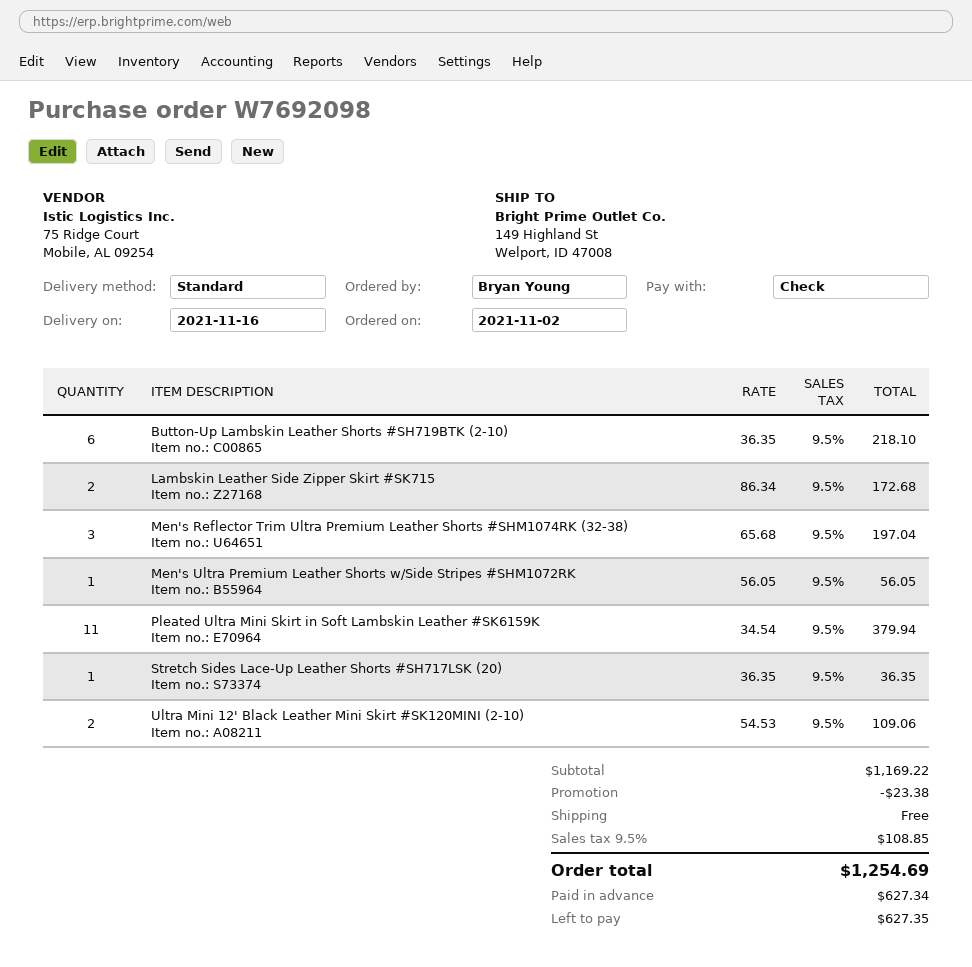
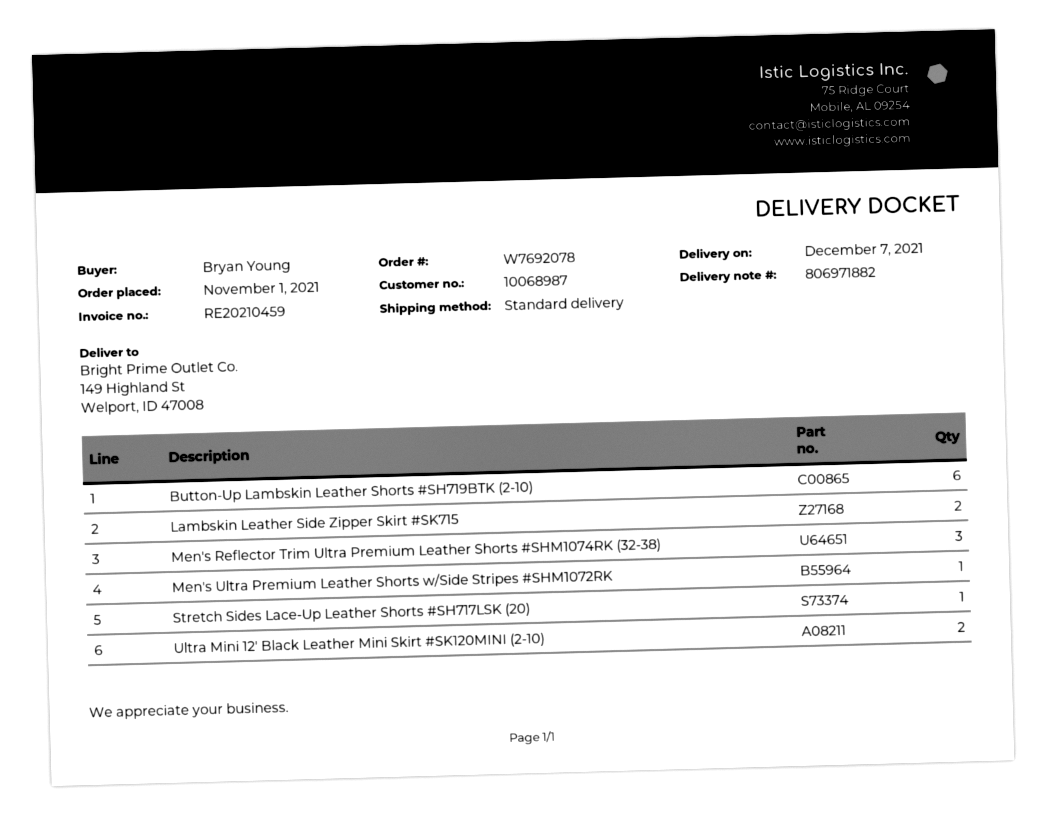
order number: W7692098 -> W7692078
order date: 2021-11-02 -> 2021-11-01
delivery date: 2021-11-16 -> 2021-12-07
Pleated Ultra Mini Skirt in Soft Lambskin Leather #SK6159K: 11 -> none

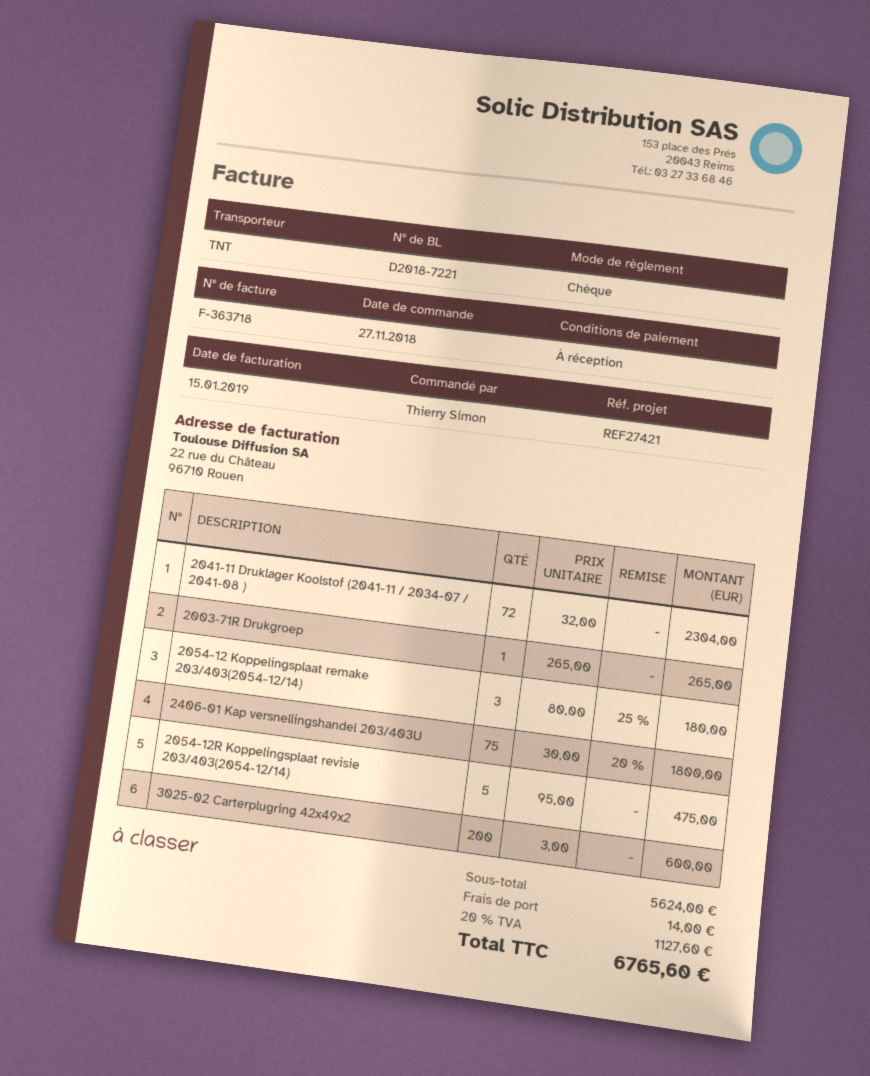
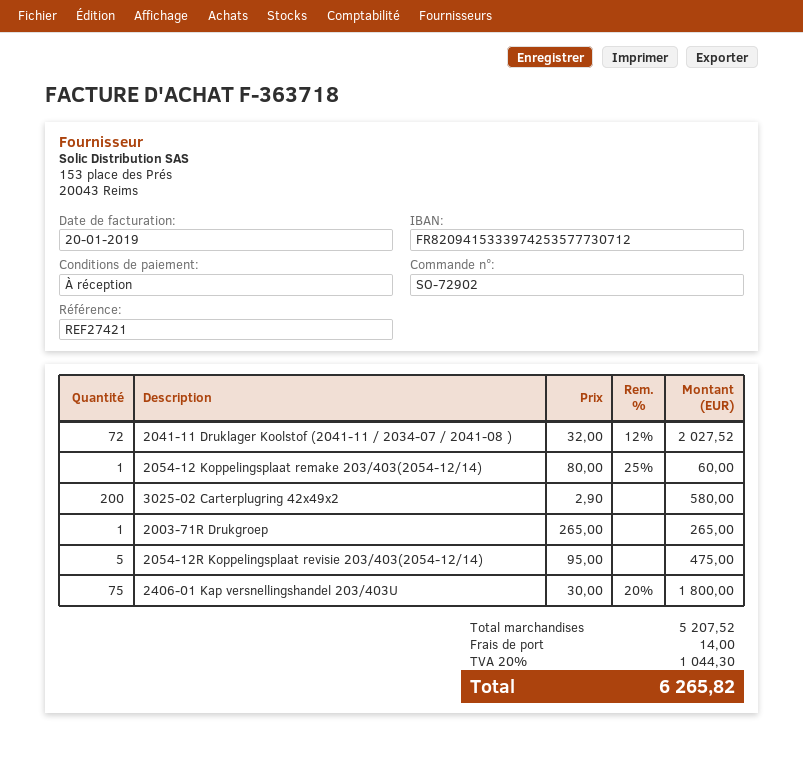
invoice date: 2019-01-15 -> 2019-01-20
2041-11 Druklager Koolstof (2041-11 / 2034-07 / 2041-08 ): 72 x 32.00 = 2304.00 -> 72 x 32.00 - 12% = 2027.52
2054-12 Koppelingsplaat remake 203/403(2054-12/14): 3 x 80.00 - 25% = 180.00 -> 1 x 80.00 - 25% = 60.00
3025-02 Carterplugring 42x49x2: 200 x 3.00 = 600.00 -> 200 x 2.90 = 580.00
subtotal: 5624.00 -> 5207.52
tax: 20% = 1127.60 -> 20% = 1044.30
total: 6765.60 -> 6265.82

□ □ □

(YOUR INSTRUCTIONS): The records above should be returned word for word, with every picture left out.

(RESULT OF THE TASK):
order number: W7692098 -> W7692078
order date: 2021-11-02 -> 2021-11-01
delivery date: 2021-11-16 -> 2021-12-07
Pleated Ultra Mini Skirt in Soft Lambskin Leather #SK6159K: 11 -> none

invoice date: 2019-01-15 -> 2019-01-20
2041-11 Druklager Koolstof (2041-11 / 2034-07 / 2041-08 ): 72 x 32.00 = 2304.00 -> 72 x 32.00 - 12% = 2027.52
2054-12 Koppelingsplaat remake 203/403(2054-12/14): 3 x 80.00 - 25% = 180.00 -> 1 x 80.00 - 25% = 60.00
3025-02 Carterplugring 42x49x2: 200 x 3.00 = 600.00 -> 200 x 2.90 = 580.00
subtotal: 5624.00 -> 5207.52
tax: 20% = 1127.60 -> 20% = 1044.30
total: 6765.60 -> 6265.82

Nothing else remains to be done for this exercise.